(EXTRACTED ENTRIES)

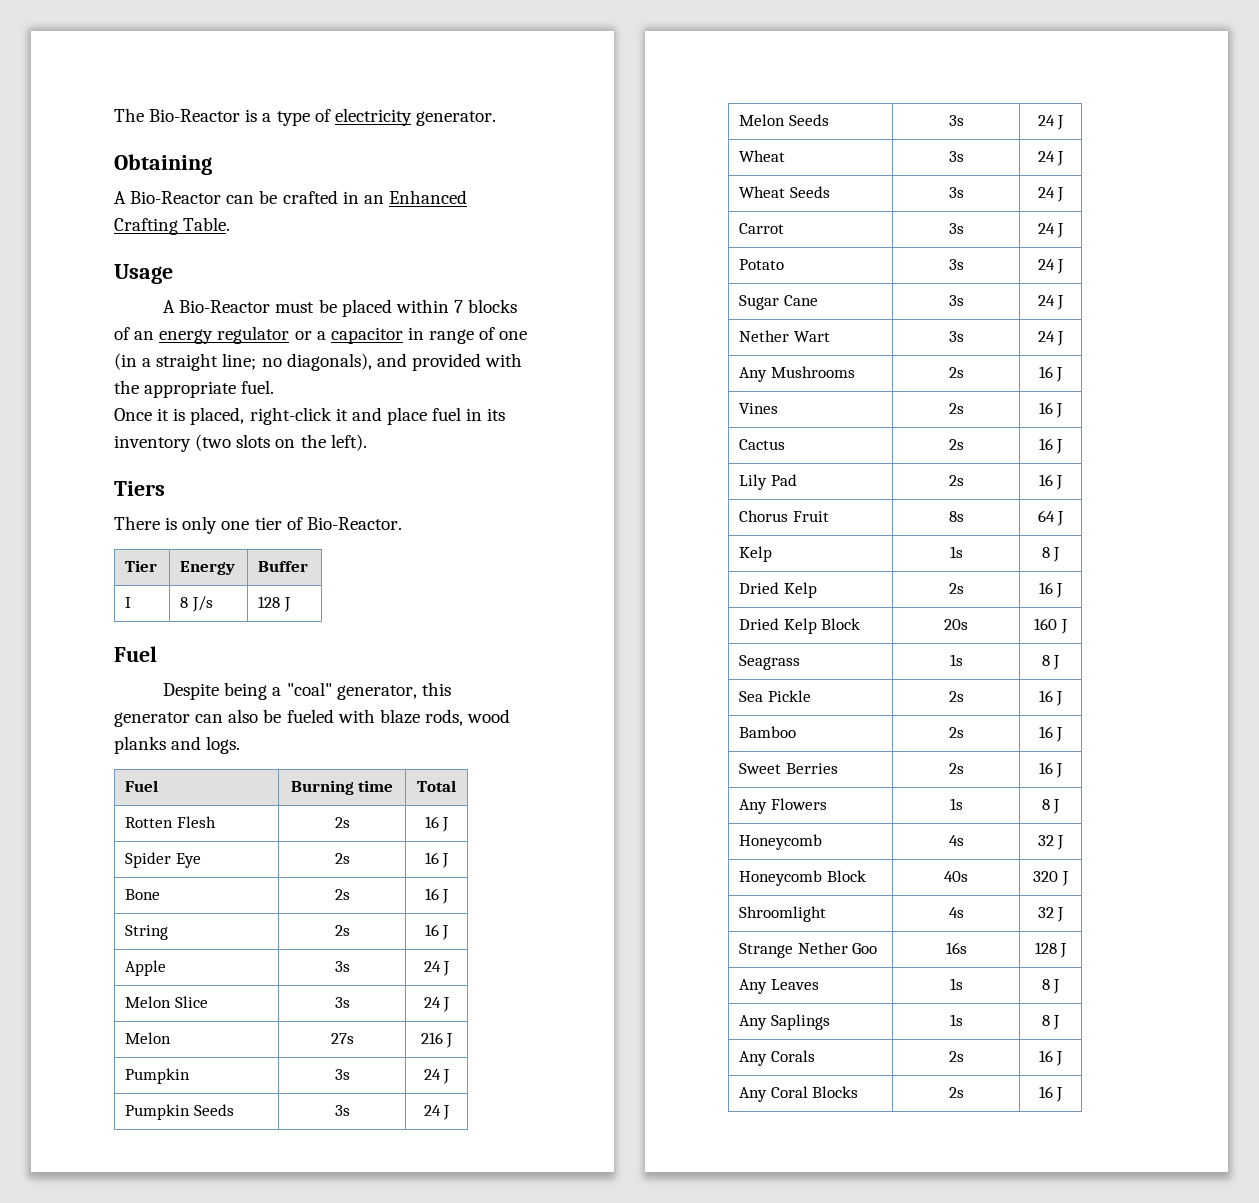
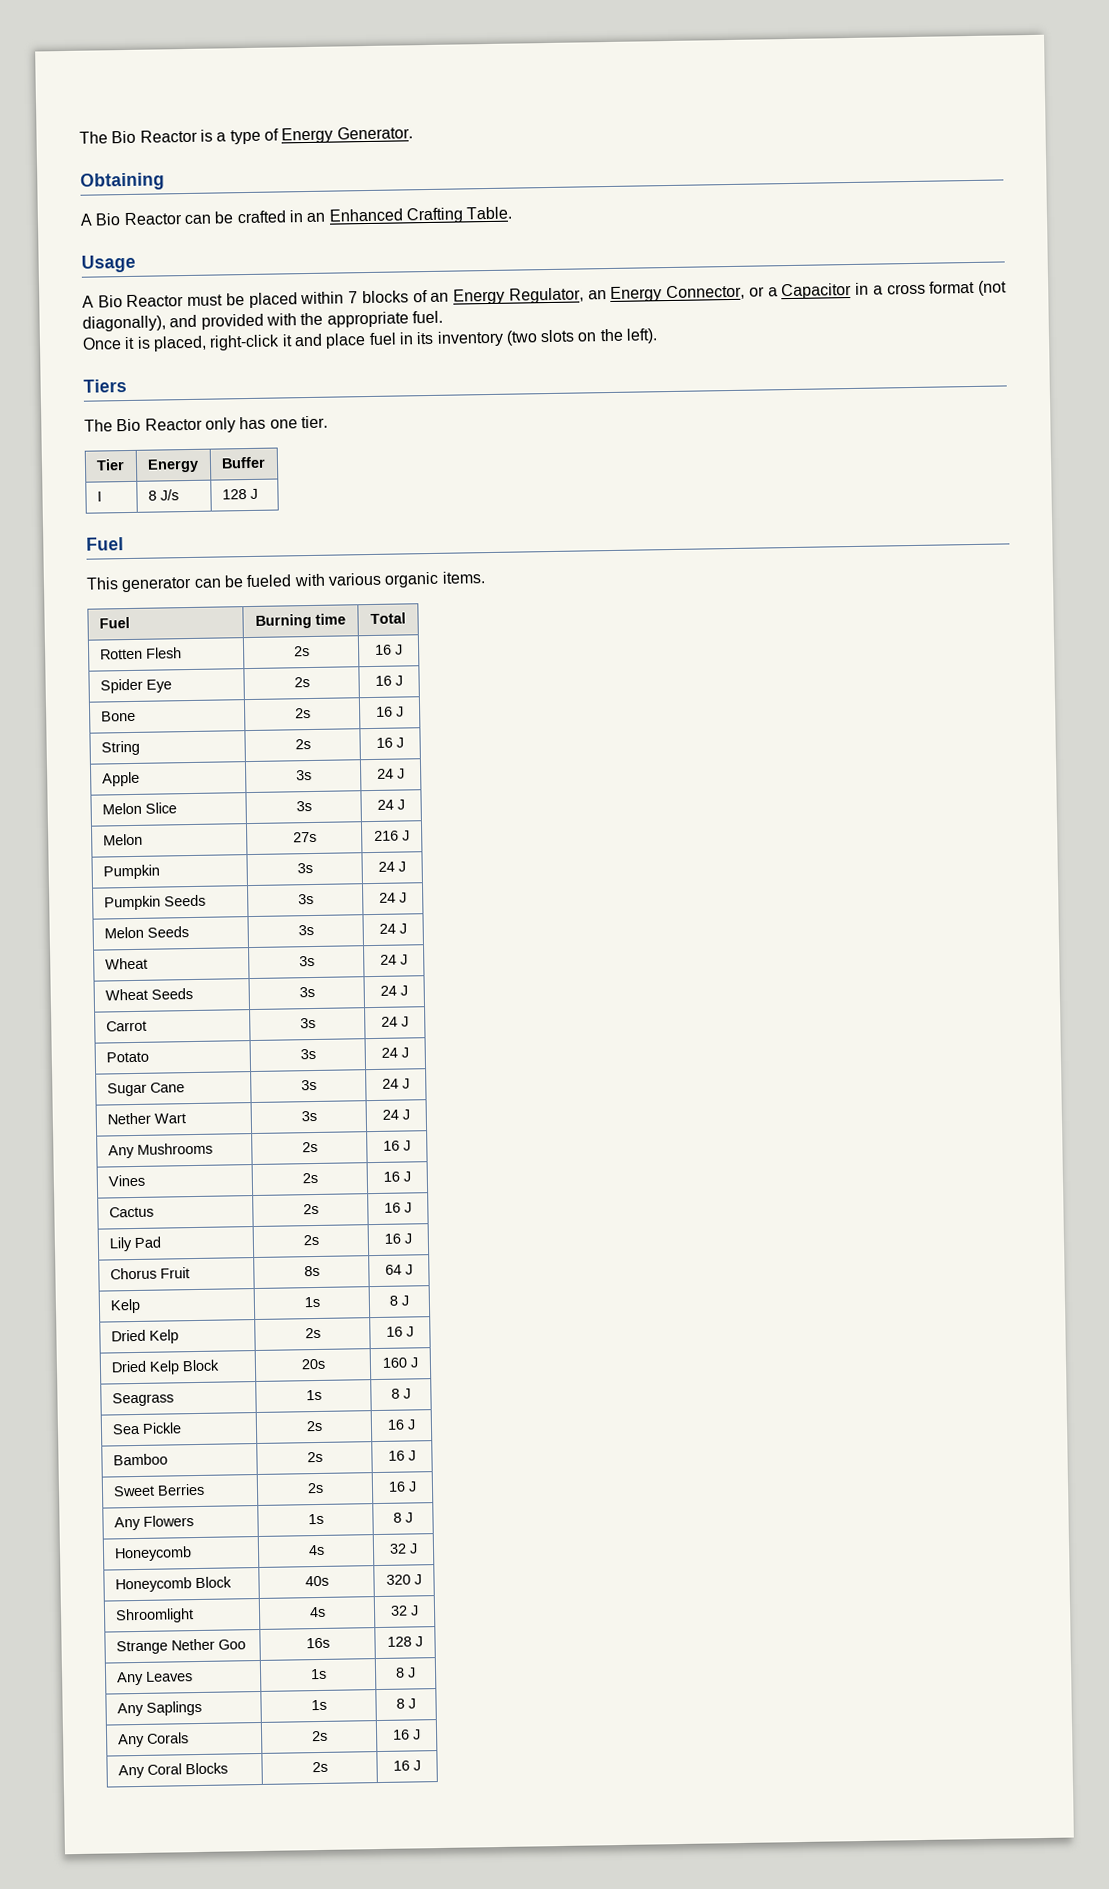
- The Bio-Reactor is a type of electricity generator.
+ The Bio Reactor is a type of Energy Generator.
- A Bio-Reactor can be crafted in an Enhanced Crafting Table.
+ A Bio Reactor can be crafted in an Enhanced Crafting Table.
- A Bio-Reactor must be placed within 7 blocks of an energy regulator or a capacitor in range of one (in a straight line; no diagonals), and provided with the appropriate fuel.
+ A Bio Reactor must be placed within 7 blocks of an Energy Regulator, an Energy Connector, or a Capacitor in a cross format (not diagonally), and provided with the appropriate fuel.
- There is only one tier of Bio-Reactor.
+ The Bio Reactor only has one tier.
- Despite being a "coal" generator, this generator can also be fueled with blaze rods, wood planks and logs.
+ This generator can be fueled with various organic items.

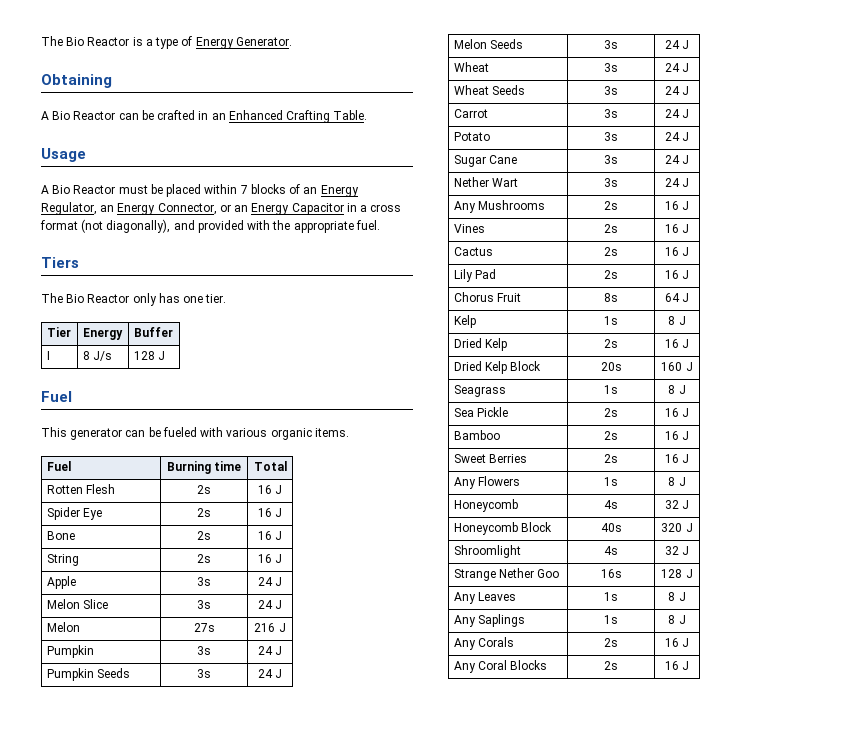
- A Bio Reactor must be placed within 7 blocks of an Energy Regulator, an Energy Connector, or a Capacitor in a cross format (not diagonally), and provided with the appropriate fuel.
+ A Bio Reactor must be placed within 7 blocks of an Energy Regulator, an Energy Connector, or an Energy Capacitor in a cross format (not diagonally), and provided with the appropriate fuel.
- Once it is placed, right-click it and place fuel in its inventory (two slots on the left).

(End EXTRACTED ENTRIES)

:: EXERCISE DIRECTIONS ::
Write out the lines of the listing from the one that holds "has one tier." to the very last line, both included, exactly as they appear and without any pictures.

:: WRITTEN ANSWER ::
+ The Bio Reactor only has one tier.
- Despite being a "coal" generator, this generator can also be fueled with blaze rods, wood planks and logs.
+ This generator can be fueled with various organic items.

- A Bio Reactor must be placed within 7 blocks of an Energy Regulator, an Energy Connector, or a Capacitor in a cross format (not diagonally), and provided with the appropriate fuel.
+ A Bio Reactor must be placed within 7 blocks of an Energy Regulator, an Energy Connector, or an Energy Capacitor in a cross format (not diagonally), and provided with the appropriate fuel.
- Once it is placed, right-click it and place fuel in its inventory (two slots on the left).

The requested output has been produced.